6 ═ Only a fraction of the amounts claimed as charitable contributions on petitioner's Federal income tax returns were in the form of cash donations. The bulk of the deductions were for payments petitioner made out of his personal bank account "on behalf" of the Center, such as rent, natural gas and electricity for petitioner's personal residence, religious books, and office supplies. Because the Court has denied the deduction of contributions to the Center by petitioner, it is not necessary to discuss the eligibility of the nature of petitioner's contributions.
Respondent determined section 6662(a) penalties in the amounts of $743.20, $496.60, $439.40, and $688.00 for the years 1998, 1999, 2000, and 2001, respectively. Section 6662 provides for a 20-percent penalty for any underpayment to which the section applies. Sec. 6662(a). Respondent determined that section 6662(a) applied because petitioner was negligent or disregarded rules or regulations. Sec. 6662(b)(1).
Negligence is defined as "any failure to make a reasonable attempt to comply with the provisions of this title". Disregard includes "careless, reckless, or intentional disregard". Sec. 6662(c). The entirety of petitioner's deductions for the years at issue was disallowed. Petitioner presented very little evidence as to how he arrived at the amounts for most of the contributions claimed on his returns. In addition, the majority of petitioner's claimed charitable deductions were for personal expenses.

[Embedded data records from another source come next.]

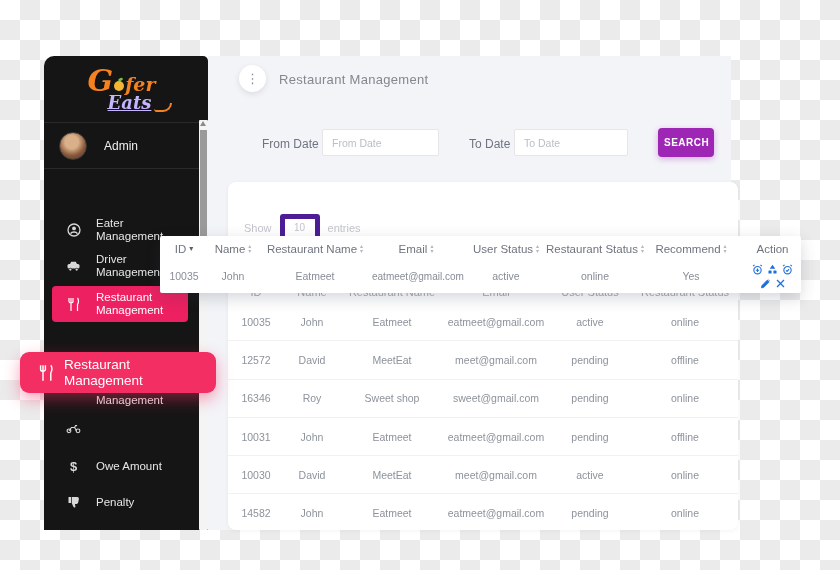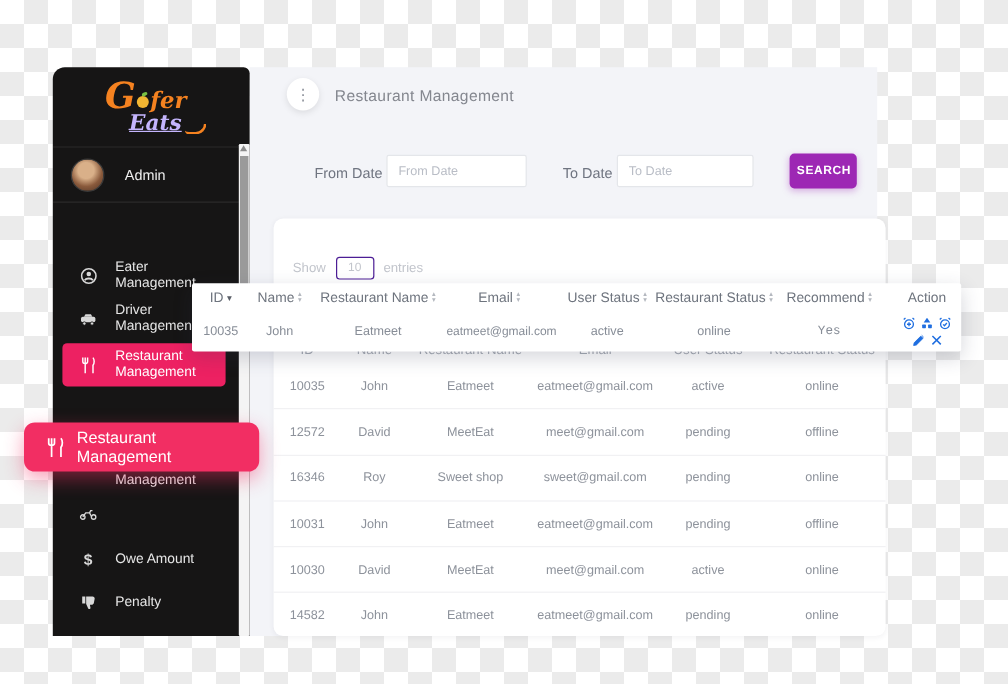--- a/index.html
+++ b/index.html
@@ -63,42 +63,42 @@
   .f-input::placeholder{color:#b9bdc6;}
   .search-btn{left:658px;top:128px;width:56px;height:29px;background:#9d27b4;border:none;
     border-radius:4px;color:#fff;font-size:10px;font-weight:bold;letter-spacing:.5px;
     box-shadow:0 2px 6px rgba(157,39,180,.35);z-index:6;font-family:"Liberation Sans",sans-serif;}
 
   
   .card{left:228px;top:182px;width:510px;height:348px;background:#fff;border-radius:8px;
     box-shadow:0 1px 4px rgba(40,40,60,.05);z-index:8;}
   .show-row{position:absolute;left:16px;top:32px;display:flex;align-items:center;gap:8px;
     color:#c2c5cc;font-size:11px;}
-  .page-size{min-width:30px;height:17px;border:1px solid #4c1d95;border-radius:3px;color:#c2c5cc;
+  .page-size{min-width:30px;height:17px;border:5px solid #4c1d95;border-radius:3px;color:#c2c5cc;
     font-size:10px;display:flex;align-items:center;justify-content:center;background:#fff;}
   .tb-grid{display:grid;grid-template-columns:56px 56px 104px 104px 84px 106px;}
   .t-head{position:absolute;left:0;top:98px;width:510px;height:23px;align-items:center;}
   .t-head .hc{text-align:center;font-size:11px;color:#a6abb4;white-space:nowrap;}
   .t-body{position:absolute;left:0;top:121px;width:510px;}
   .t-row{height:37.3px;align-items:center;border-top:1px solid #f1f1f3;}
   .t-row:first-child{border-top:none;}
   .t-row .tc{text-align:center;font-size:10.5px;color:#8d929b;white-space:nowrap;}
 
   
   .overlay{left:160px;top:236px;width:641px;height:57px;background:#fff;border-radius:2px;
     box-shadow:0 5px 16px rgba(50,55,80,.20);z-index:40;}
   .ov-grid{display:grid;grid-template-columns:48px 50px 114px 88px 92px 86px 106px 57px;}
   .ov-head{position:absolute;left:0;top:0;width:641px;height:25px;align-items:center;}
   .ov-head .hc{text-align:center;font-size:11.5px;color:#6e747e;white-space:nowrap;
     display:flex;align-items:center;justify-content:center;gap:3px;}
   .ov-row{position:absolute;left:0;top:25px;width:641px;height:30px;align-items:center;}
   .ov-row .tc{text-align:center;font-size:10.5px;color:#878d97;white-space:nowrap;}
   .sort-caret{color:#5a5f68;font-size:8px;}
   .sort-pair{display:inline-flex;flex-direction:column;line-height:4.5px;font-size:6px;color:#b4b8bf;}
-  .rec-yes{color:#5a8fd8;font-family:Liberation Mono, monospace;}
+  .rec-yes{color:#5a8fd8;}
   .actions{display:flex;flex-wrap:wrap;justify-content:center;gap:3px 4px;width:46px;margin:0 auto;}
   .actions svg{cursor:pointer;}
 </style>
 </head>
 <body>
 
 <div class="abs sidebar">
   <div class="abs logo">
     <span class="g">G</span><span class="fruit"></span><span class="fer">fer</span>
     <span class="eats"><span>Eats</span><span class="swirl"></span></span>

The Court holds that petitioner disregarded rules and regulations and sustains the section 6662(a) penalties for the years at issue.
Respondent also determined a section 6651(a)(1) addition to tax for the year 1998 in the amount of $100. A taxpayer is liable for an addition to tax for failure to file a return timely unless such failure "is due to reasonable cause and not due to willful neglect." Sec. 6651(a)(1). Willful neglect is defined as "a conscious, intentional failure, or reckless indifference." United States v. Boyle , 469 U.S. 241, 245 (1985). Petitioner was required to file a timely Federal income tax return for 1998. Sec. 6012.
Petitioner filed his 1998 Federal income tax return untimely, on April 1, 2002. 7 Due to the lack of testimony or other evidence explaining why he waited almost 3 years to file his 1998 tax return, the Court holds that petitioner is liable for the section 6651(a)(1) addition to tax for 2000.
7 ═ Petitioner also filed his 1999 and 2000 Federal income tax return untimely; however, respondent did not determine the sec. 6651(a)(1) addition to tax for those years.
Reviewed and adopted as the report of the Small Tax Case Division.
Decision will be entered for respondent.